Željana Zovko

Objavljeno: 17.8.2017.

[INTERVIEW] Constitutional changes in Kenya are a good example for reforms in BiH

The election week in Kenya was full of shocking events,  more people died due to dissatisfaction with election result

After proclamation of the result of the Presidential elections in Kenya, namely, that the so-far state President Uhuru Kenyatta had won the elections, conflicts between the opposition protesters and the peace corps continued yesterday; more people died. The Member of the European Parliament from Croatia Željana Zovko has just returned from Kenya, where she was a member of the European Parliament’s Election Observation Delegation.

Was the situation really dramatic when you were in the observation mission?

  • The situation was very tense before the proclamation of the election result. It got worse after Kenyatta’s victory had been confirmed.


What is actually the main problem in Kenya, which was reflected in the elections?

  • Kenya is one of the largest democracies in that part of Africa, where elections are held in a proper way, regardless of everything. I have to commend the state authorities, as well as the Kenyan citizens for organisation and implementation of the elections and also for coming out to cast their vote. I also must say that some European countries may envy the Kenyans for that. However, on the other hand, there are two conflicted sides – members of two largest tribes, one of which puts Kenyatti as a Presidential candidate, who is the third President from the ruling family and another one candidates Odinga, who is the President of the opposition party from another large dynasty, striving hard to overtake the throne. He simply may not accept the fact that he keeps losing the elections. That was the main reason for huge conflicts and protests in 2007, when 1,000 people died. That is when the international community got involved, a new Constitution was adopted and the country was decentralised and frustration of two conflicting tribes reduced. Those are not the only tribes existing in Kenya, but they are the most numerous.


Were the elections in Kenya held in a proper way?

  • I may confirm that the elections were well organized and perfectly implemented in technical terms, from the moment of opening the polls until closing of the ballot boxes. 


You met the former US State Secretary John Kerry in Kenya, together with David McAllister. Which topics did you touch upon in your conversation?

  • Mr. Kerry was the head of the international observer delegation from Carter Institute and he was drawing huge attention.
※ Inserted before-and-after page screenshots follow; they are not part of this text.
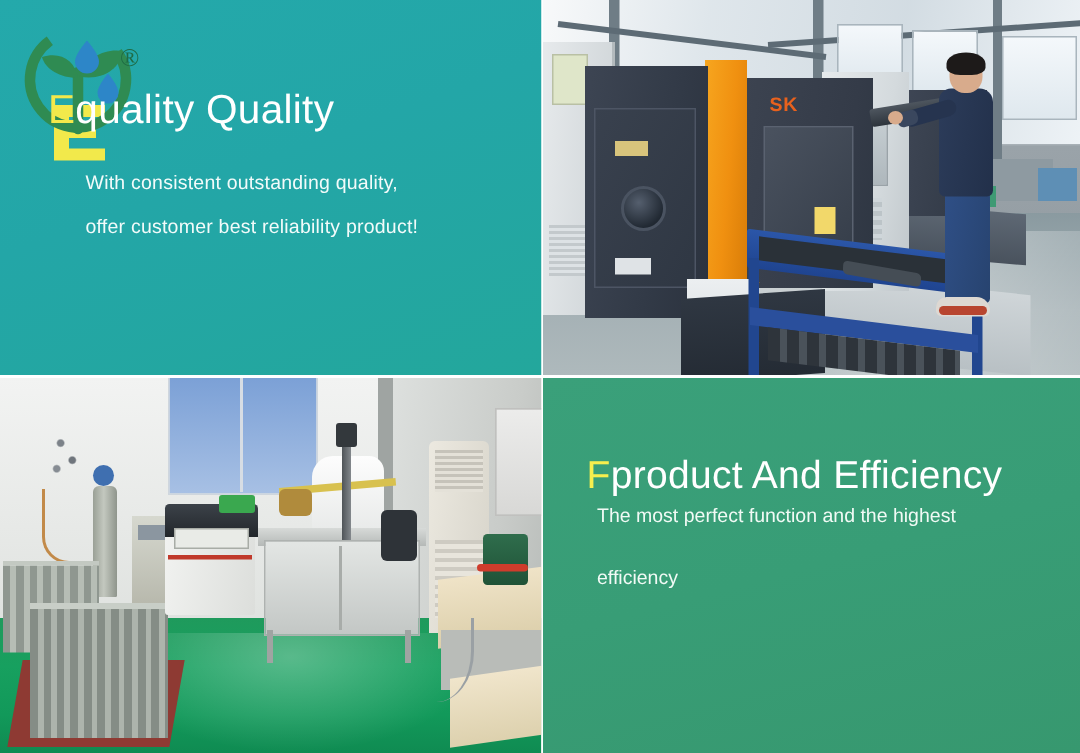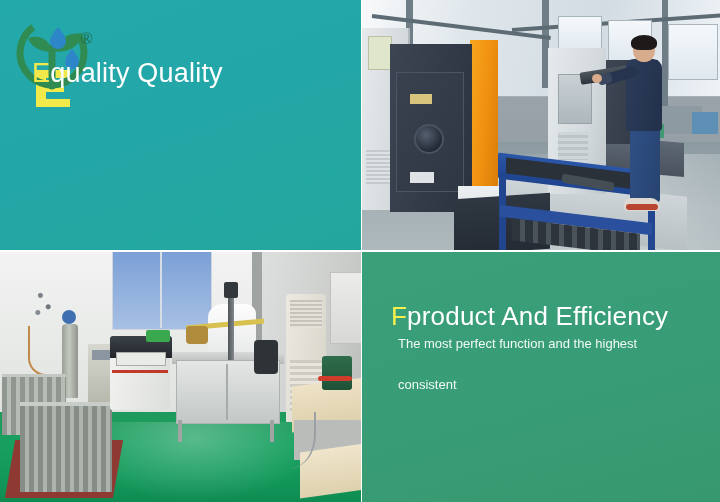--- a/index.html
+++ b/index.html
@@ -631,6 +631,13 @@
         <div class="tr-ctrl-screen"></div>
         <div class="tr-ctrl-btn"></div>
       </div>
+      <div class="tr-mid">
+        <div class="tr-mid-win"></div>
+        <div class="tr-mid-sk">
+          <span>SK</span><span>&nbsp;</span>
+        </div>
+        <div class="tr-mid-tag"></div>
+      </div>
       <div class="tr-orange"></div>
       <div class="tr-orange-foot"></div>
       <div class="tr-cab">

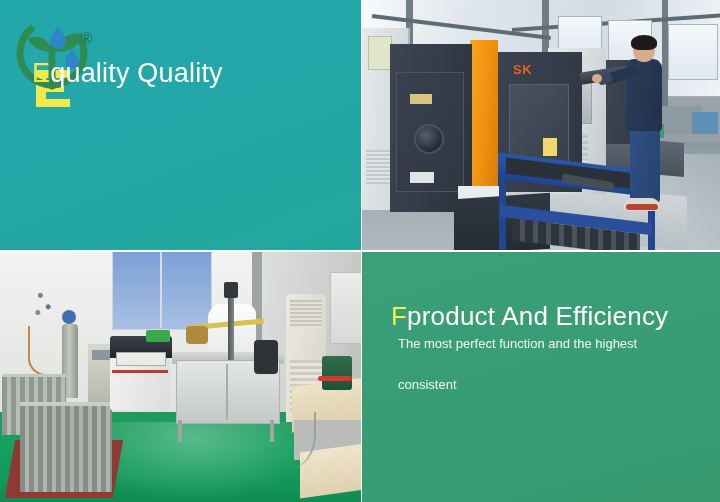--- a/index.html
+++ b/index.html
@@ -598,6 +598,7 @@
       <span class="cap">E</span><span>quality Quality</span>
     </div>
 
+    <div class="sub-line sub-1">With consistent outstanding quality,</div>
   </div>
 
   <div class="quad q-tr">

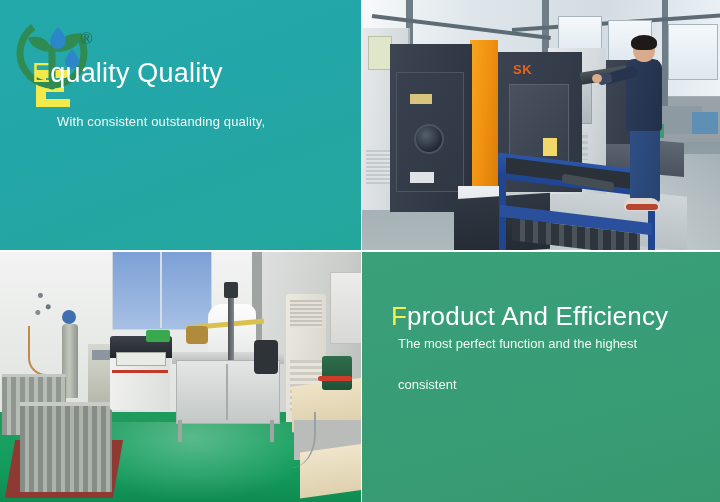--- a/index.html
+++ b/index.html
@@ -599,6 +599,7 @@
     </div>
 
     <div class="sub-line sub-1">With consistent outstanding quality,</div>
+    <div class="sub-line sub-2">offer customer best reliability product!</div>
   </div>
 
   <div class="quad q-tr">

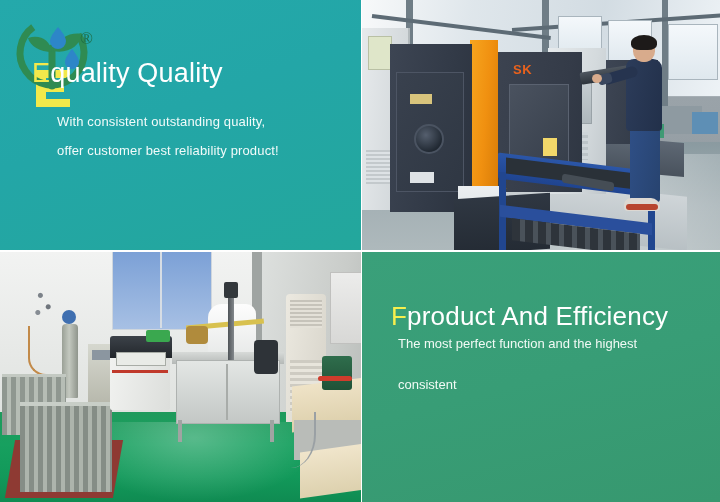--- a/index.html
+++ b/index.html
@@ -735,7 +735,7 @@
       <span class="cap">F</span><span>product And Efficiency</span>
     </div>
     <div class="sub-line-2 sub-2a">The most perfect function and the highest</div>
-    <div class="sub-line-2 sub-2b">consistent</div>
+    <div class="sub-line-2 sub-2b">efficiency</div>
   </div>
 
   <div class="divider-v"></div>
We had a short conversation with him. He expressed his satisfaction that we were European Parliament observers.


You mentioned two main Kenyan tribes. Are the problems of Kenya and the situation in that African country comparable with the situation in the Balkans, BiH?

  • They certainly are. One EU observer, who was a special deputy for South-Eastern Europe, told us that he was often mentioning to the Kenyan authorities that they reminded him of BiH and their answer was always the same: Are we really as bad? To sum it up, ethnical divisions and frustrations affect the overall situation in any society, be it Kenya or BiH.


BiH has hard time with its accession path to the EU and with implementation of reforms. What are the expectations?

  • I hope that BiH will become a candidate country before the end of the year, after the questionnaire is timely delivered and decisions taken by the European institutions. We shall as the EP members do our best to enable BiH to get the status of a candidate country, because the only alternative to continuous work and progress is creation of tensions, which is always followed by outflow of young, clever people from the country, thus creating long-term problems for the country. Having that in mind, it is of uttermost importance for BiH to change its Election Law and its Constitution. The example of Kenya shows that after huge conflicts, in which more than 1,000 people were killed and 100,000 exiled, a compromise is still possible, with a more decentralised country after constitutional changes and regional governors entrusted with higher authorities. The international community is aware that not only the state President is important, but also the regional representatives. The balance established in that way reduced the tensions.


Is it true that you are lobbying only for the BiH Croats in the European Parliament?

  • Absolutely not.


What is true then?

  • I entered the European Parliament as a member from Croatia. The electoral programme of HDZ pursues equality of BiH Croats and the European path of BiH. Before I joined the EP, Plenković, Stier and Šujica had been dealing with these issues. I was recognized in the EP as a Croat from BiH, who won the largest number of preferential votes from this country. Eventually, I would like to point out that HDZ Croatia has always had a positive attitude to the entire region, not only BiH, because its stability means stability of the Republic of Croatia.


The Pelješac Bridge emerged once again as an issue, brought up by the Bosniak authorities. Can you comment?

  • The Pelješac Bridge is an absolutely positive solution for both Croatia and BiH. This is such an expensive investment, because its dimensions were increased according to BiH demand in order to enable the highest boats to sail into the Neum Bay. This is one of the most expensive projects of the European Union and the Republic of Croatia. The current arguments presented by Sarajevo, after the agreement on construction has already been signed with the EU and after Croatia satisfied the BiH demand in favour of BiH are simply unacceptable. Those are classic political intrigues and pre-election campaign. The Bridge shall ease the traffic, primarily for the people in Neum. This is about inventing problems, the same happened with Sutorina and Montenegro. The politicians should rather channel their efforts to the issue of translating the EU questionnaire.